__What you should do__. In the records below, find each line with the word "solid" and copy it.

+++ Records provided

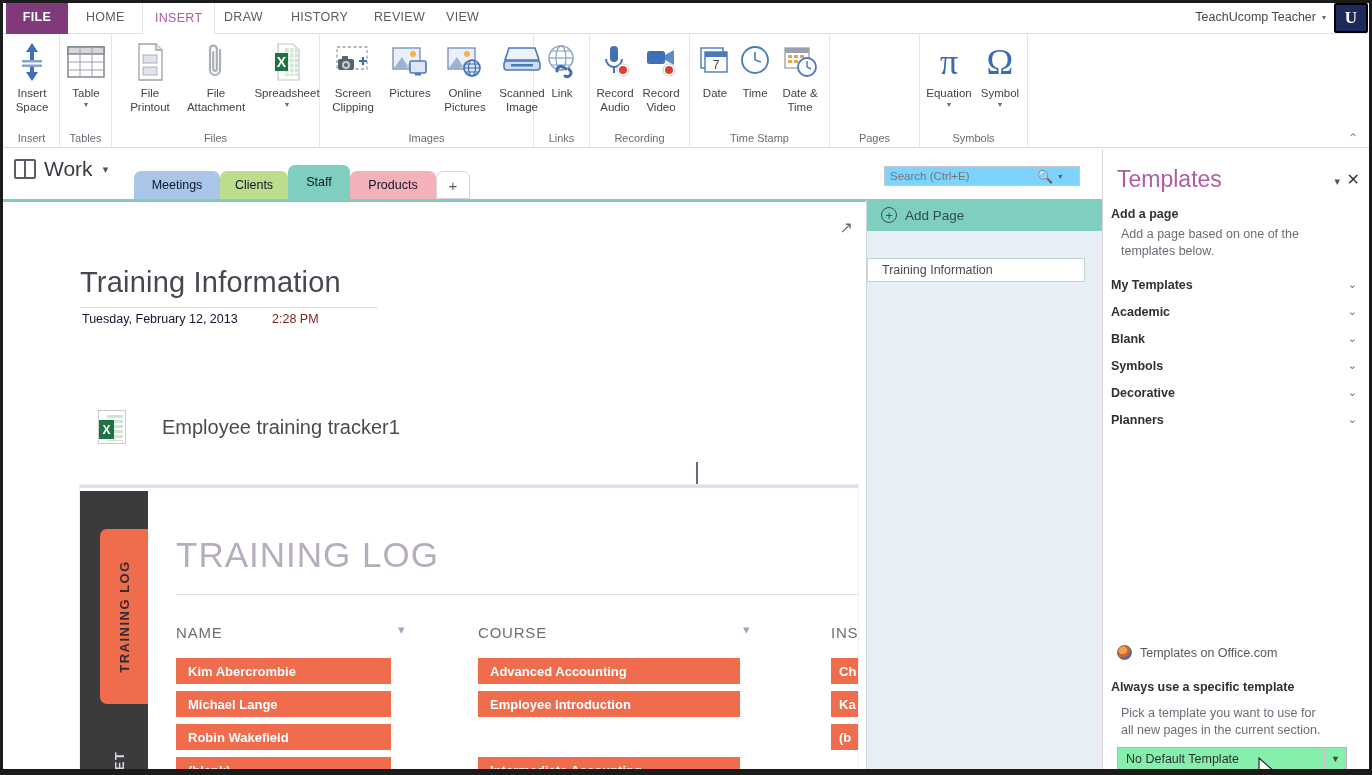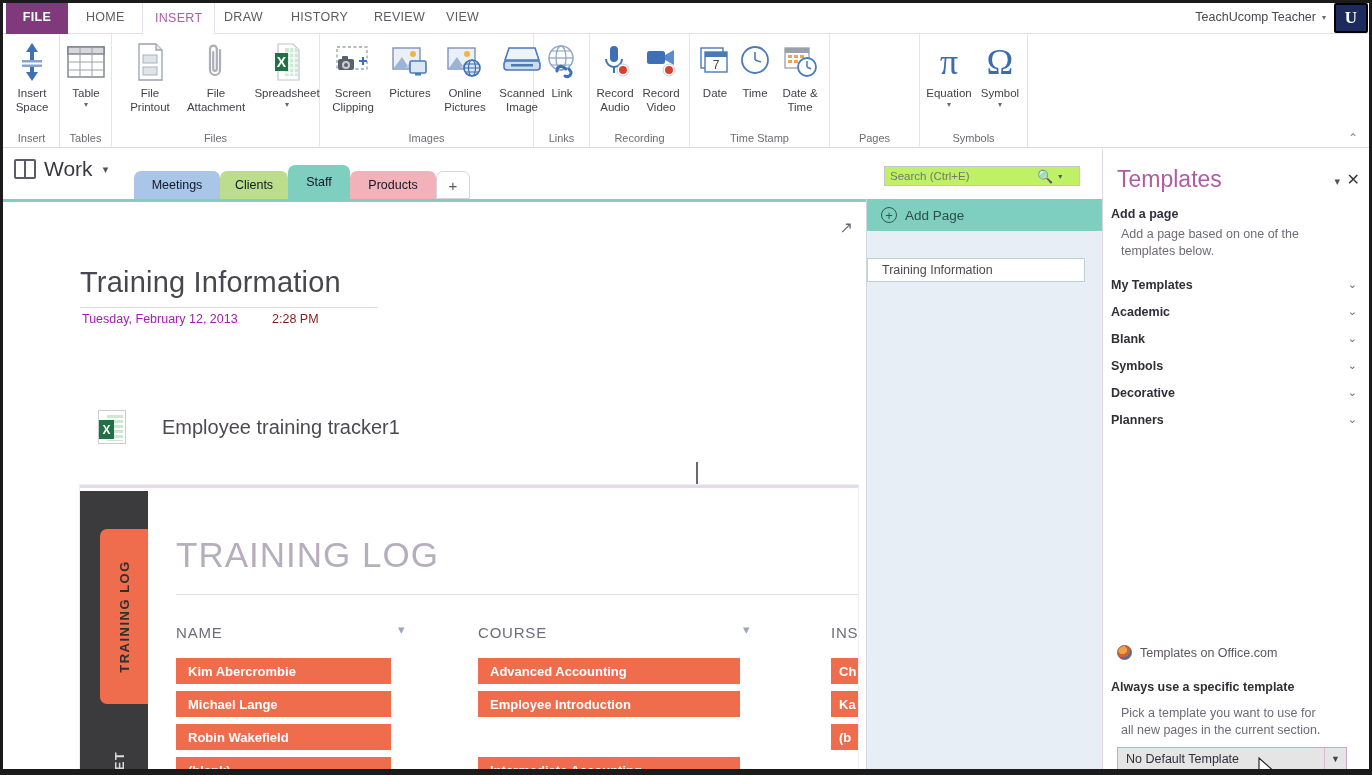--- a/index.html
+++ b/index.html
@@ -136,7 +136,7 @@
   
   .searchbox {
     position: absolute; left: 884px; top: 166px; width: 196px; height: 20px;
-    border: 1px solid #c9c3cd; background: #bef264;
+    border: 1px solid #c9c3cd; background: #7dd3fc;
     display: flex; align-items: center;
   }
   .searchbox input {

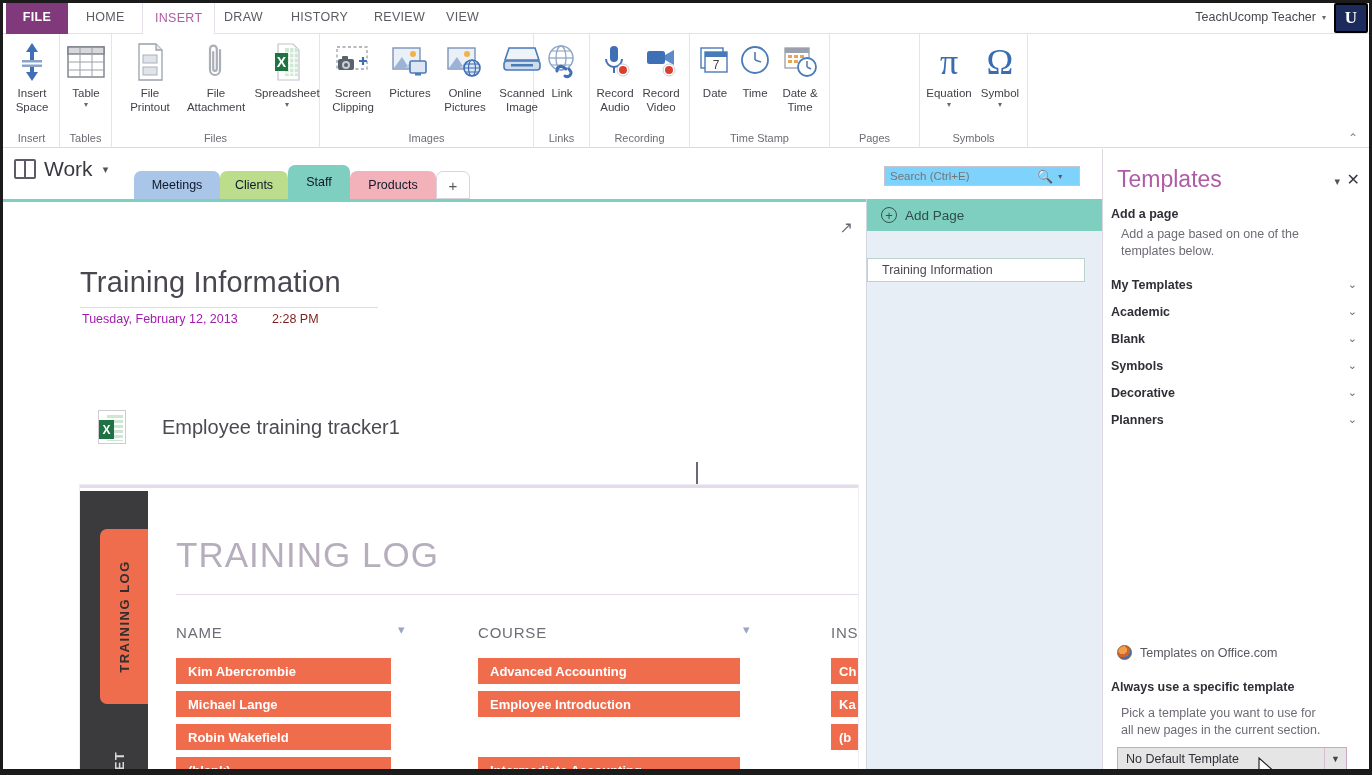--- a/index.html
+++ b/index.html
@@ -174,7 +174,7 @@
   }
   .page-date {
     position: absolute; left: 82px; top: 110px;
-    font-size: 12.5px; color: #a21caf;
+    font-size: 12.5px; color: #0f172a;
   }
   .page-time {
     position: absolute; left: 272px; top: 110px;

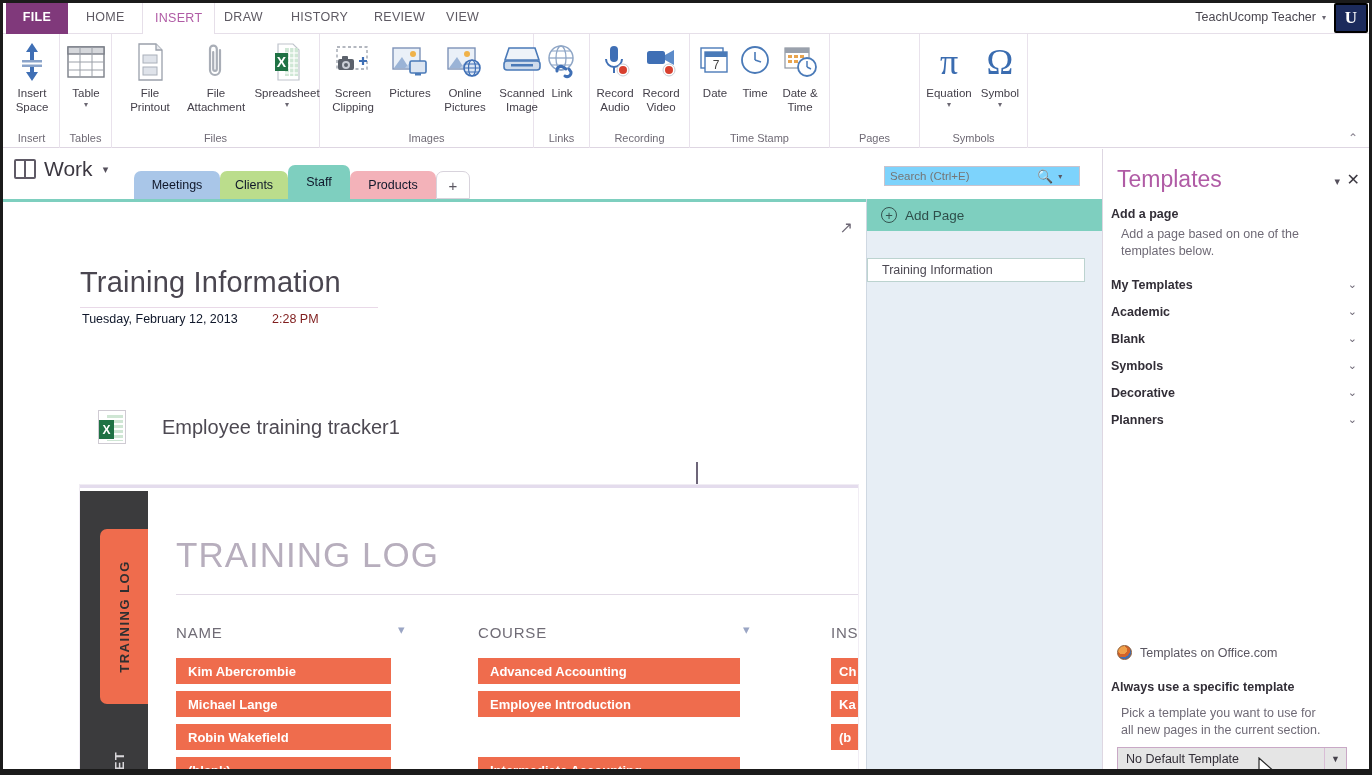--- a/index.html
+++ b/index.html
@@ -326,7 +326,7 @@
   }
   .tp-select {
     position: absolute; left: 14px; top: 598px; width: 230px; height: 23px;
-    background: #e5e5e5; border: 1px solid #c9a8c6;
+    background: #86efac; border: 1px solid #c9a8c6;
     display: flex; align-items: center;
     font-size: 12.5px; color: #322e37; gap: 25px;
   }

++++++

__Reply to the task__.
-    border: 1px solid #c9c3cd; background: #bef264;
+    border: 1px solid #c9c3cd; background: #7dd3fc;
-    background: #e5e5e5; border: 1px solid #c9a8c6;
+    background: #86efac; border: 1px solid #c9a8c6;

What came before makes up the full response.